Трудились мы над столом почти месяц. Постепенно он приобретал вполне приличный вид, и я начал понимать, что Василий Дмитриевич в выборе стола не ошибся. Просто он сразу увидел в нём то, чего не заметили мы, - совершенство форм и удобство для работы.
Во время работы над столом Василий Дмитриевич раскрылся для меня в новом качестве. Он с таким усердием строгал, шлифовал и клеил, что я подумал, а не пропал ли в нём дар краснодеревщика. Наконец была приклеена последняя рейка, и скептик-жена признала свои заблуждения.
На столе тут же накрыли праздничный ужин. Василий Дмитриевич сказал:
- А знаете, мне жаль, что ремонт стола закончился. Ведь теперь он будет
ждать, когда я за него сяду. А мне хочется ещё что-нибудь поделать руками.
Тут я ему сказал о пропавшем в нём краснодеревщике, и он ответил, что сам не раз об этом думал. А потом добавил:
- Если бы я остался работать на заводе, я бы, наверно, стал рационализатором или даже изобретателем.
Когда Василий Дмитриевич дарил мне «Женитьбу Дон-Жуана», то сделал такую надпись: «Заслуженному изобретателю в технике, Александру Фёдоровичу, от «попытчика изобретать в поэзии».
Писать стихи за новым столом в Мичуринце Василию Дмитриевичу было не суждено. Через две недели после окончания ремонта он уехал в санаторий в Ессентуки и там скончался от сердечного приступа. Перед отъездом в Ессентуки у Василия Дмитриевича было какое-то мрачное предчувствие. Врачи заранее запрещали ему летнюю поездку в Сибирь, а без Сибири, без свидания с Марьевкой поэт не мыслил своего отдыха.
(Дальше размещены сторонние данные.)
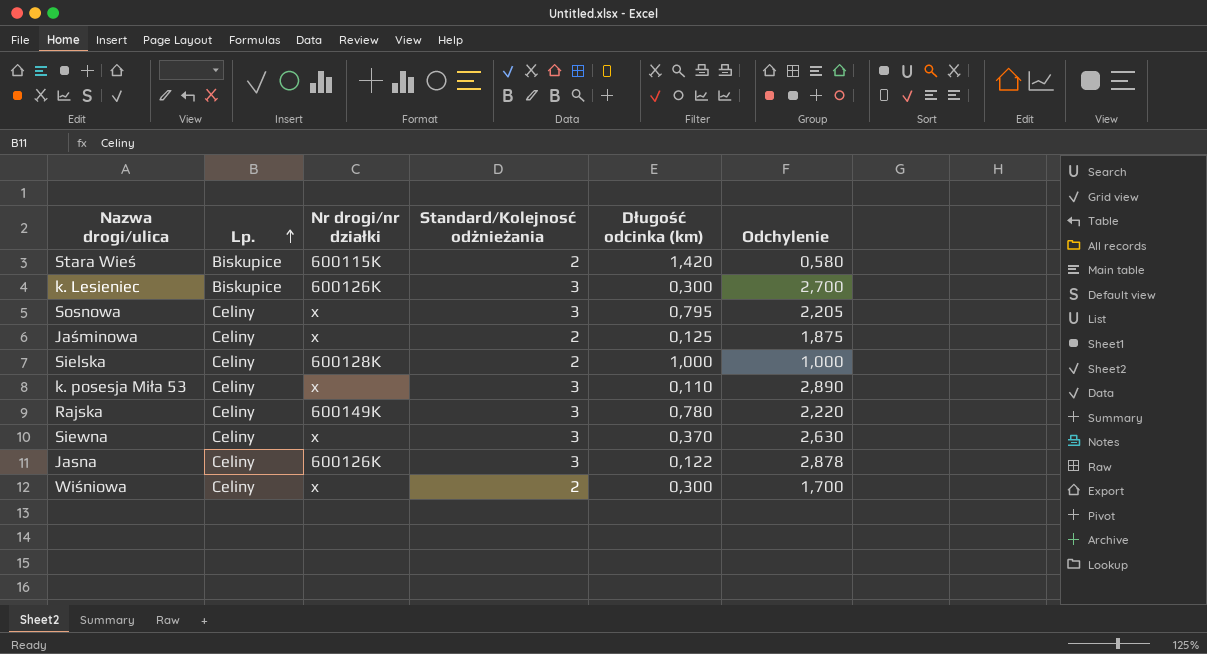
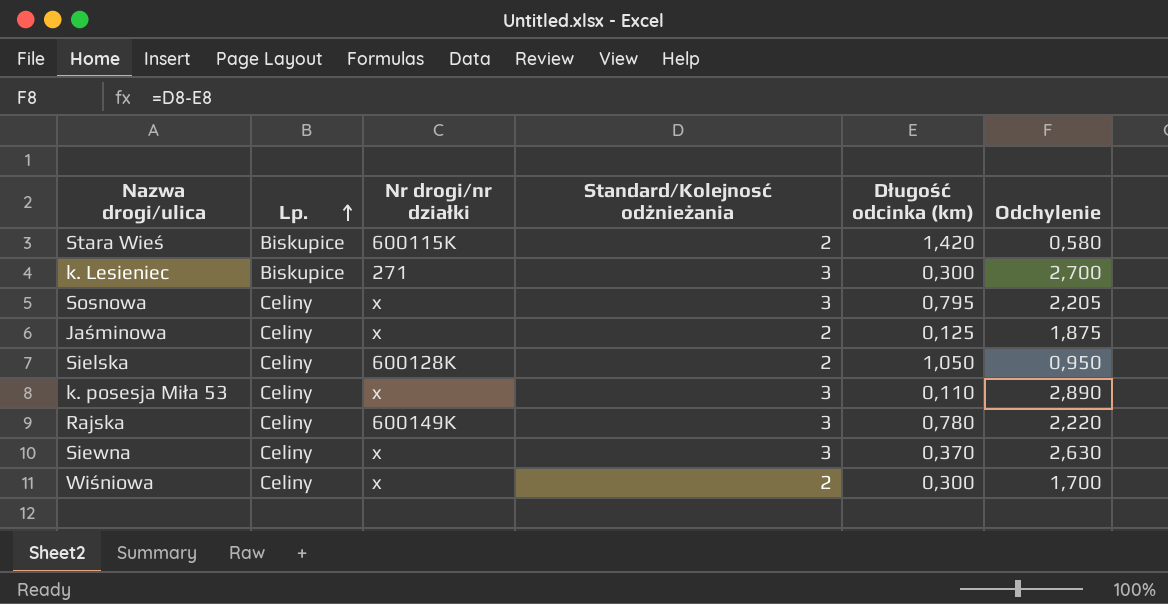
row Jasna: Celiny | 600126K | 3 | 0,122 | 2,878 -> none
k. Lesieniec | Nr drogi/nr działki: 600126K -> 271
Sielska | Długość odcinka (km): 1,000 -> 1,050
Sielska | Odchylenie: 1,000 -> 0,950

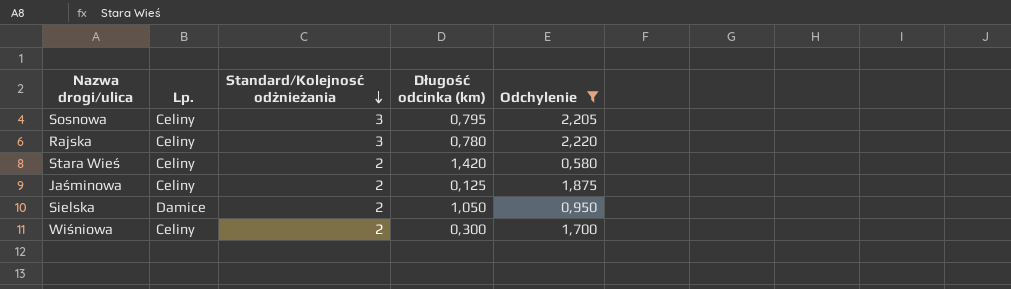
filter: none -> Odchylenie <= 2,220
row order: Lp. ascending -> Standard/Kolejnosć odżnieżania descending
column Nr drogi/nr działki | position: 3 -> none
Stara Wieś | Lp.: Biskupice -> Celiny
Sielska | Lp.: Celiny -> Damice

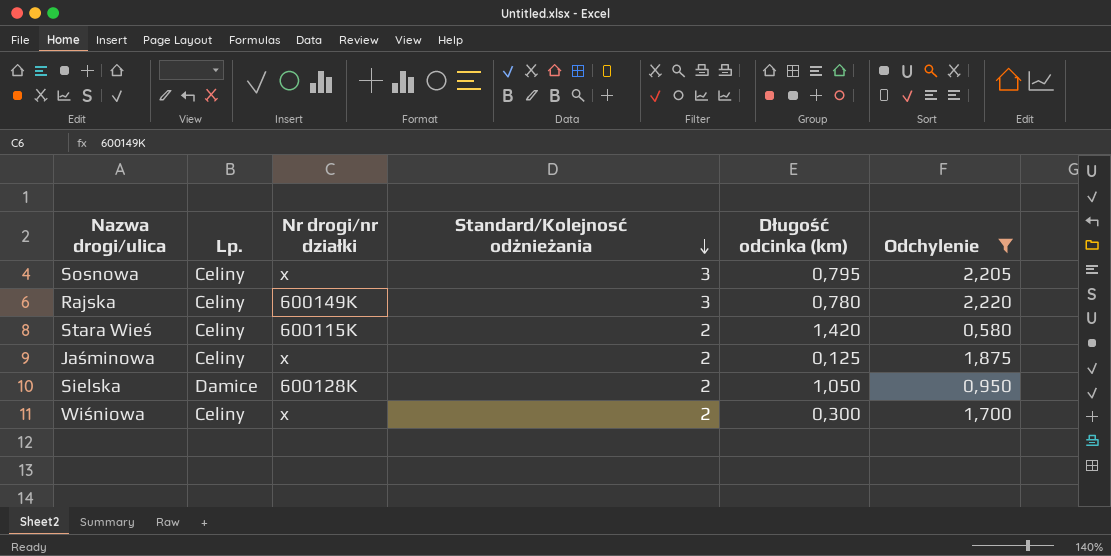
column Nr drogi/nr działki | position: none -> 3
В памятный вечер перед отъездом мы, родственники, собрались у Фёдоровых. Сидели за столом, разговаривали. Василия Дмитриевича дома не было, он ушёл гулять. Через некоторое время он вернулся, вошёл к нам и сказал:
- Вы тут сидите, чаи распиваете, а я, пока гулял, вот такие стихи сочинил:
Я уже не с вами,
Я уже не тут.
Я в садах, где птицы
Райские поют.
Нам стало как-то не но себе, а сестра сказала:
- Чего это тебе такая чепуха в голову пришла?
- Откуда я знаю, - ответил поэт, - вот пришла и все. ~ И ушел в свой каби нет.
На следующее утро он уехал, а через три дня его не стало.